Stored entries:
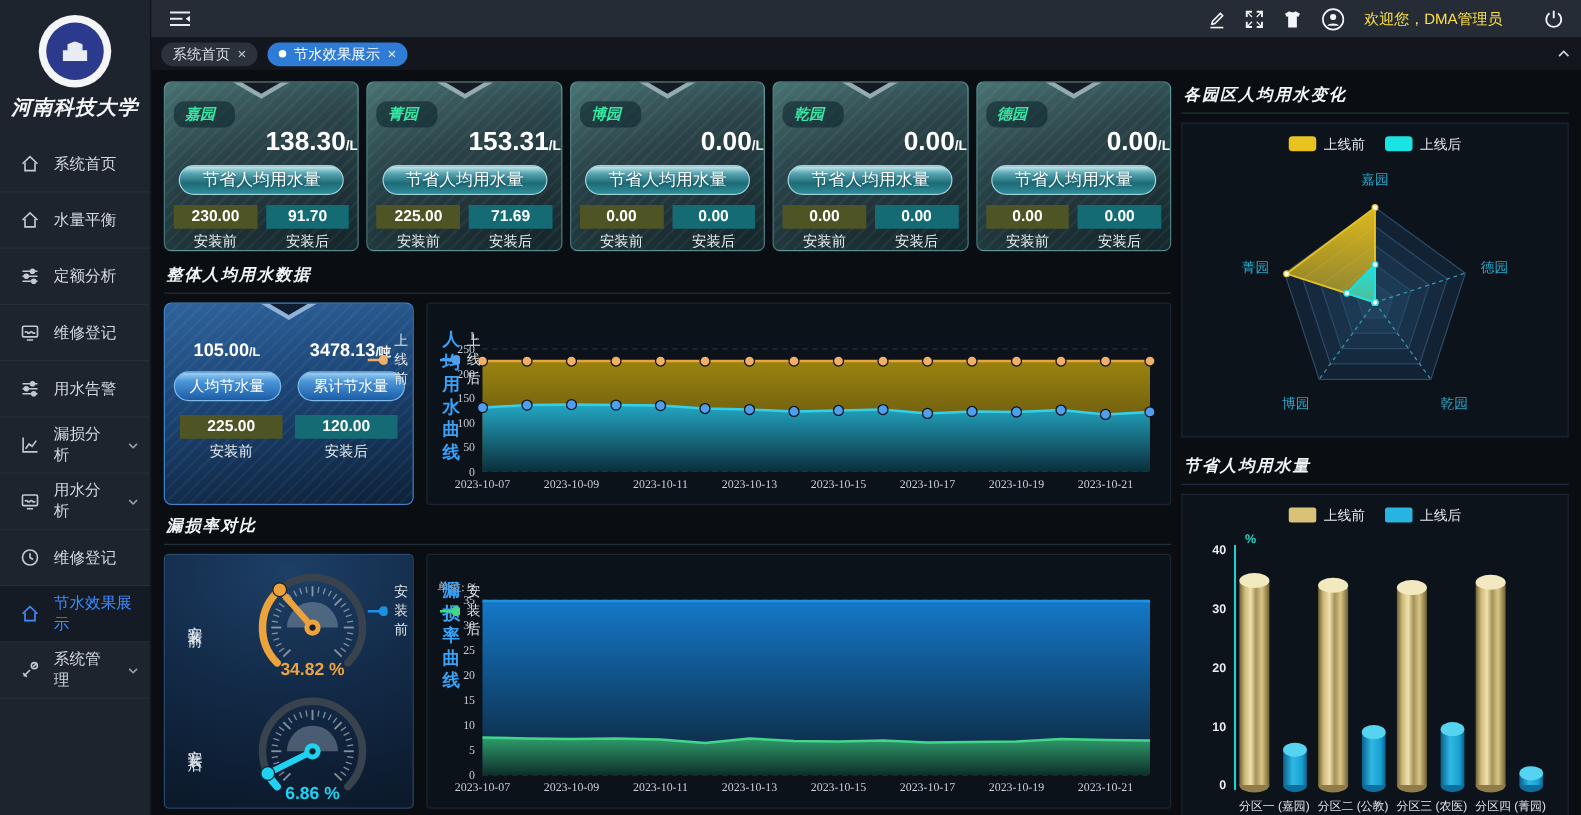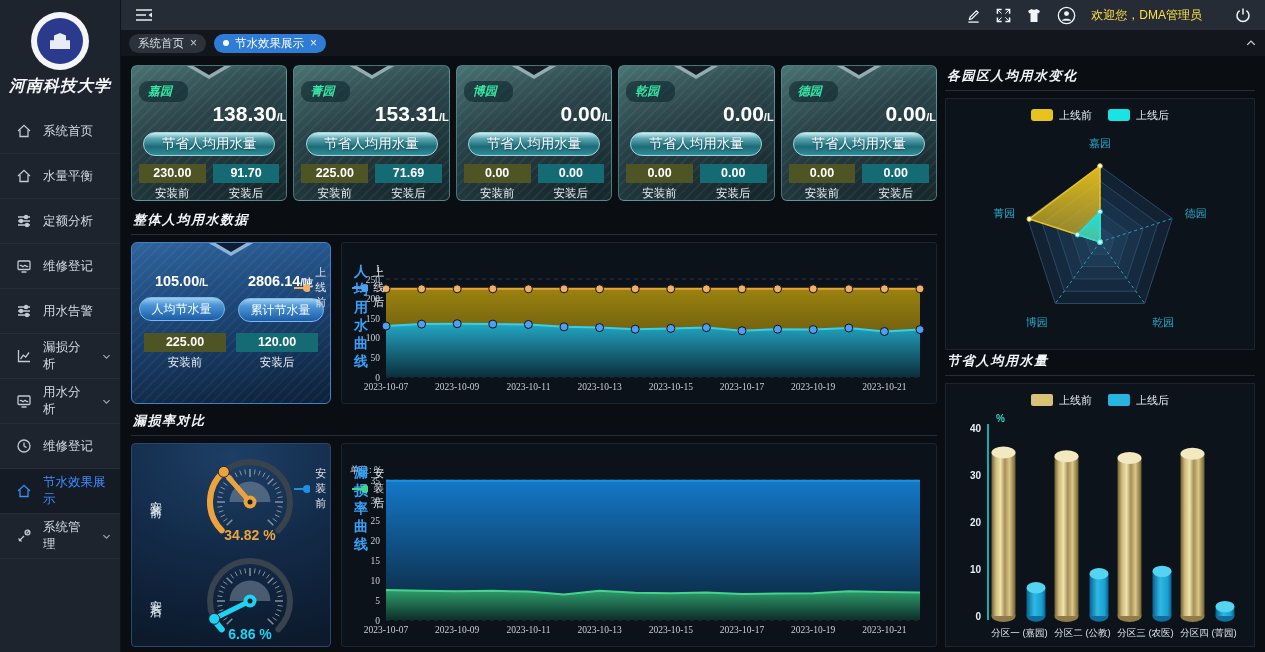--- a/index.html
+++ b/index.html
@@ -38,7 +38,7 @@
 
   .content { flex:1; display:flex; gap:8px; padding:8px 10px 6px; min-height:0; }
   .col-left { width:806px; flex:none; display:flex; flex-direction:column; }
-  .col-right { flex:1; display:flex; flex-direction:column; gap:0; min-width:0;justify-content:space-between; }
+  .col-right { flex:1; display:flex; flex-direction:column; gap:12px; min-width:0;justify-content:space-between; }
 
   
   .cards-row { display:flex; gap:6px; height:136px; margin-bottom:8px; }

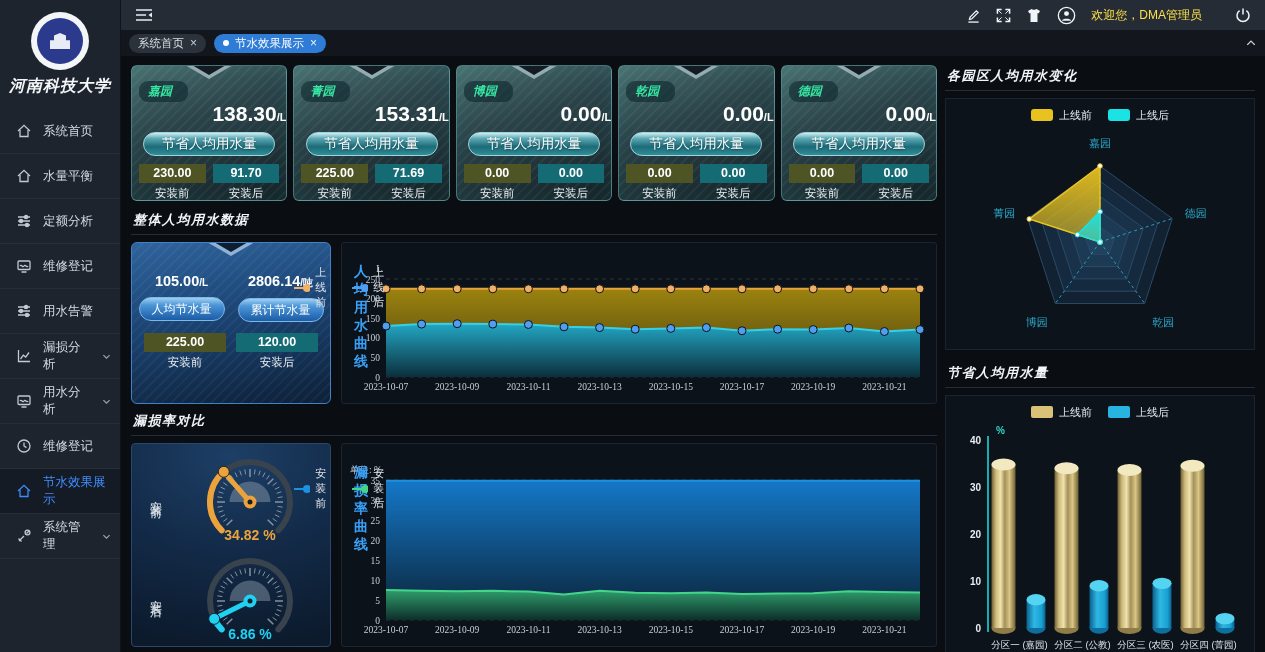--- a/index.html
+++ b/index.html
@@ -405,7 +405,7 @@
               <div class="obtn">人均节水量</div>
             </div>
             <div class="ocol">
-              <div class="oval"><span>2806.14</span><span class="ounit">/吨</span></div>
+              <div class="oval"><span>3478.13</span><span class="ounit">/吨</span></div>
               <div class="obtn">累计节水量</div>
             </div>
           </div>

_WHAT TO WORK ON_. Return all lines above that mention the word "obtn".

_TASK OUTPUT_.
               <div class="obtn">人均节水量</div>
               <div class="obtn">累计节水量</div>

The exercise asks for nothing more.